Moi, quand j’achète un journal, c’est pour bigler les programmes de cinéma et, à la rigueur, lire les bandes dessinées.
— Eh bien ! voilà, explique le boss. M. Rolle, ici présent, a un fils : Emmanuel. C’est un garçon studieux, calme, pondéré…
J’ai envie de lui demander s’il est à marier, mais le boss a horreur des interruptions et des calembredaines.
— Ce jeune homme, poursuit-il, est allé terminer ses études en Angleterre… M. Rolle possède, en effet, des comptoirs en Afrique du Sud, et il a tenu à ce que son fils ait une formation britannique car il projetait de l’envoyer là-bas…

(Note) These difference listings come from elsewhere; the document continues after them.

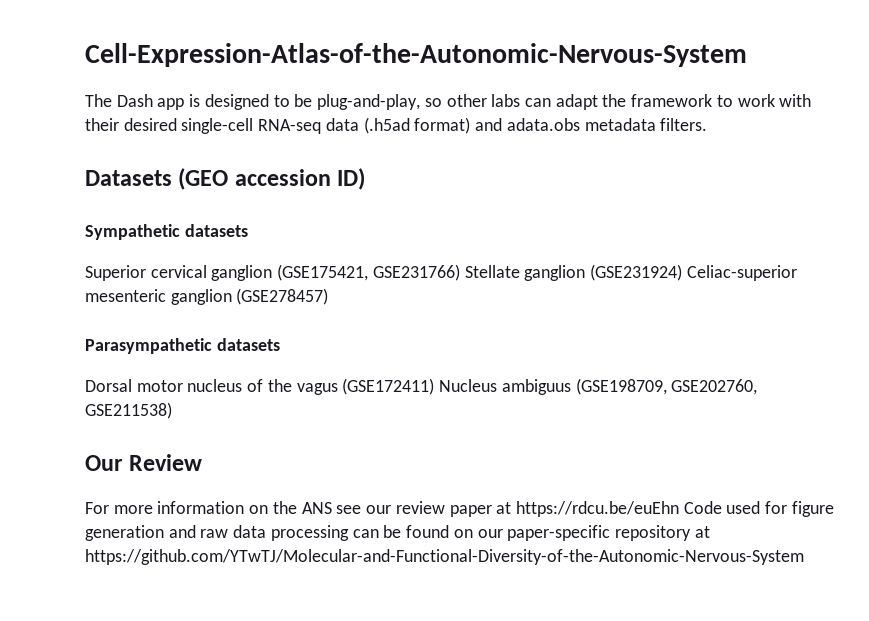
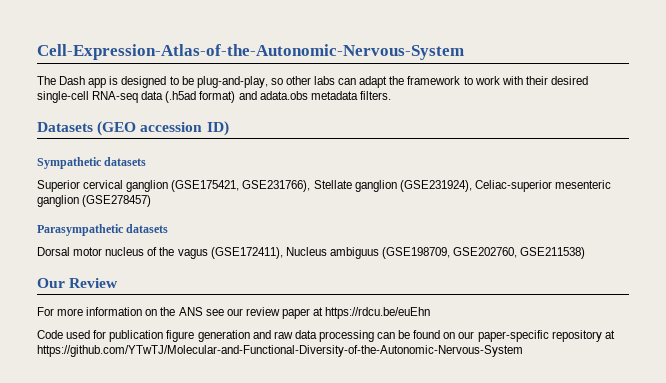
- Superior cervical ganglion (GSE175421, GSE231766) Stellate ganglion (GSE231924) Celiac-superior mesenteric ganglion (GSE278457)
+ Superior cervical ganglion (GSE175421, GSE231766), Stellate ganglion (GSE231924), Celiac-superior mesenteric ganglion (GSE278457)
- Dorsal motor nucleus of the vagus (GSE172411) Nucleus ambiguus (GSE198709, GSE202760, GSE211538)
+ Dorsal motor nucleus of the vagus (GSE172411), Nucleus ambiguus (GSE198709, GSE202760, GSE211538)
- For more information on the ANS see our review paper at https://rdcu.be/euEhn Code used for figure generation and raw data processing can be found on our paper-specific repository at https://github.com/YTwTJ/Molecular-and-Functional-Diversity-of-the-Autonomic-Nervous-System
+ For more information on the ANS see our review paper at https://rdcu.be/euEhn
+ Code used for publication figure generation and raw data processing can be found on our paper-specific repository at https://github.com/YTwTJ/Molecular-and-Functional-Diversity-of-the-Autonomic-Nervous-System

Du coup, l’homme au regard en œuf sur le plat se fout à chialer comme trente-six bonniches qui se prénommeraient Madeleine.
Le chef s’interrompt et nous observons une minute de silence gêné.
Pas besoin d’être le fakir Duchenock pour comprendre qu’il est arrivé un turbin au fiston.
Le boss se masse le crâne — ce bath crâne en matière plastique couleur ivoire qui est le plus ravissant skating à mouches de la région parisienne.
— Et alors ? je susurre, pour essayer de rambiner le coup.
— Il vivait en Angleterre depuis un an. Son père allait le voir assez fréquemment et il avait l’impression que son fils menait à Londres une existence très studieuse… La chose devait du reste s’avérer exacte par la suite.